Spear phishing 

Spear phishing is a cyberattack that is targeted toward a specific individual, department, or company that appears to be from a trusted source. This type of attack is hard to spot and are well thought out, and often the targets are researched well in advanced before such an attack is performed. This is not like a normal phishing attack where the attackers cast a wide net; spear phishing is a directed attack.

The core component of a spear phishing attack is information gathering. Gathering information about email addresses, people, and their positions within the target organization (using OSINT tools such as LinkedIn) will help you define who your target will be and who you can impersonate. As we learned in Chapter 3, Performing Information Gathering, open source intelligence can provide you with a wealth of information on your targets. 

Some common features of spear phishing attacks are as follows:

• Business email compromise (BEC): This aims to abuse processes such as payroll or invoices. The attack would leverage an email from a reputable source (within the from field) and contain a document related to an invoice. To the average human, nothing appears untoward and they would open that invoice and ultimately expose their system to the attack.
• Multi-vector threats: This attack uses multiple attack vectors.
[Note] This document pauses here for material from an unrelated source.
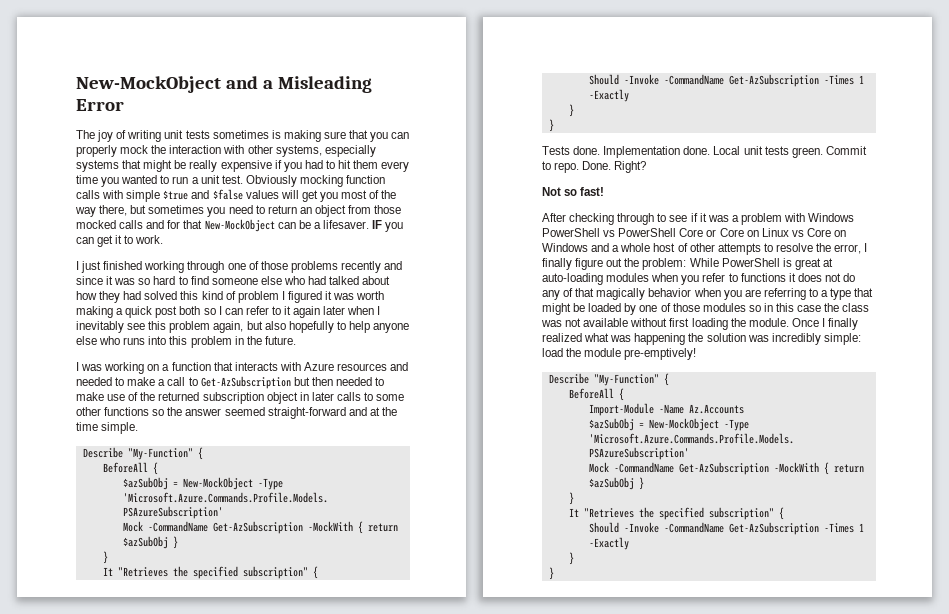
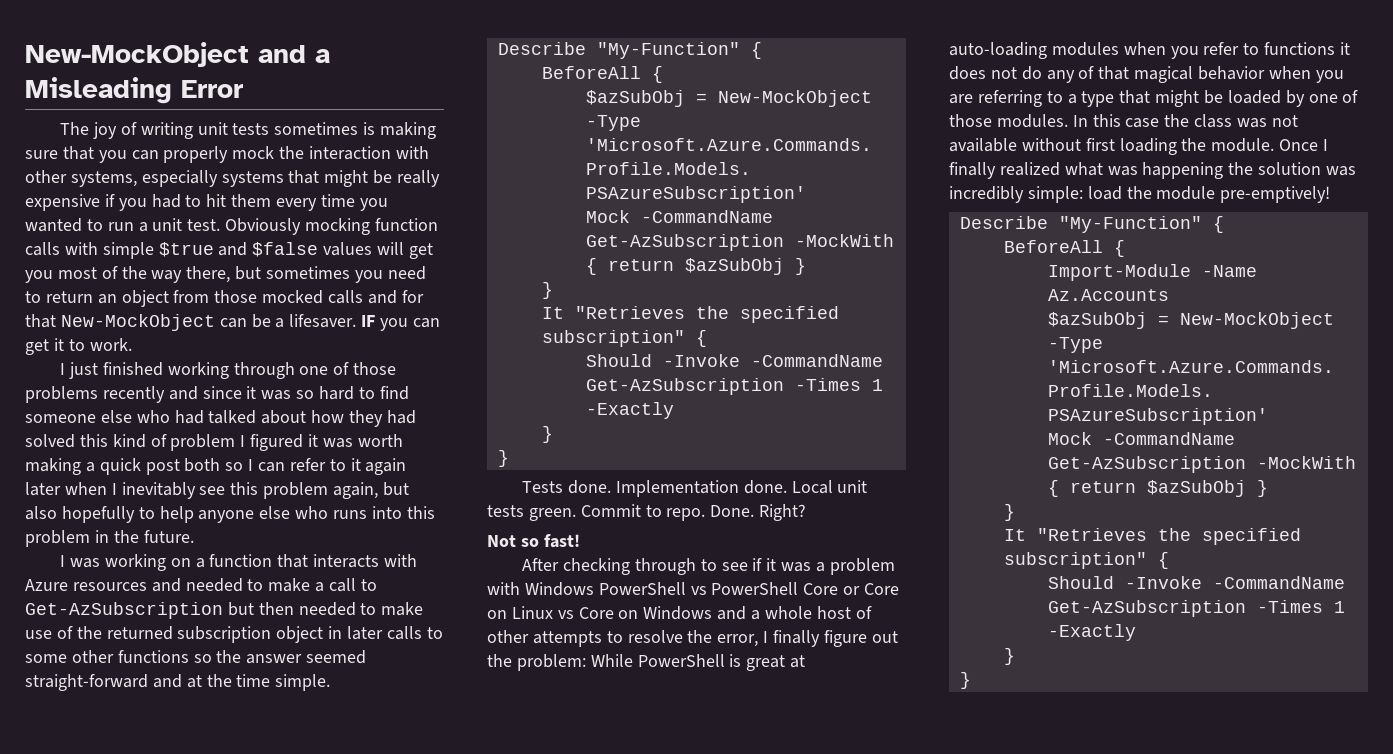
- While PowerShell is great at auto-loading modules when you refer to functions it does not do any of that magically behavior when you are referring to a type that might be loaded by one of those modules so in this case the class was not available without first loading the module.
+ While PowerShell is great at auto-loading modules when you refer to functions it does not do any of that magical behavior when you are referring to a type that might be loaded by one of those modules. In this case the class was not available without first loading the module.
For example, the spear phishing email will contain dynamic URLs, drive-by downloads, and a payload encoded within a document to avoid detection.
• Virtually undetectable: Since a well-crafted spear phishing email does not have characteristics that are found within the large amounts of normal phishing emails that are found on the internet, it makes it harder to detect by traditional reputation and spam filters.
• Whaling: In this type of attack, a spear phishing campaign is directed at a high-profile target, often someone in the c-suite of an organization. High-profile people often have more privileged information than the average person, and this makes them a prime target. Any information that's stolen in a whaling attack is more lucrative on the black market, over and above the possibility of privileged credentials that an attacker can use.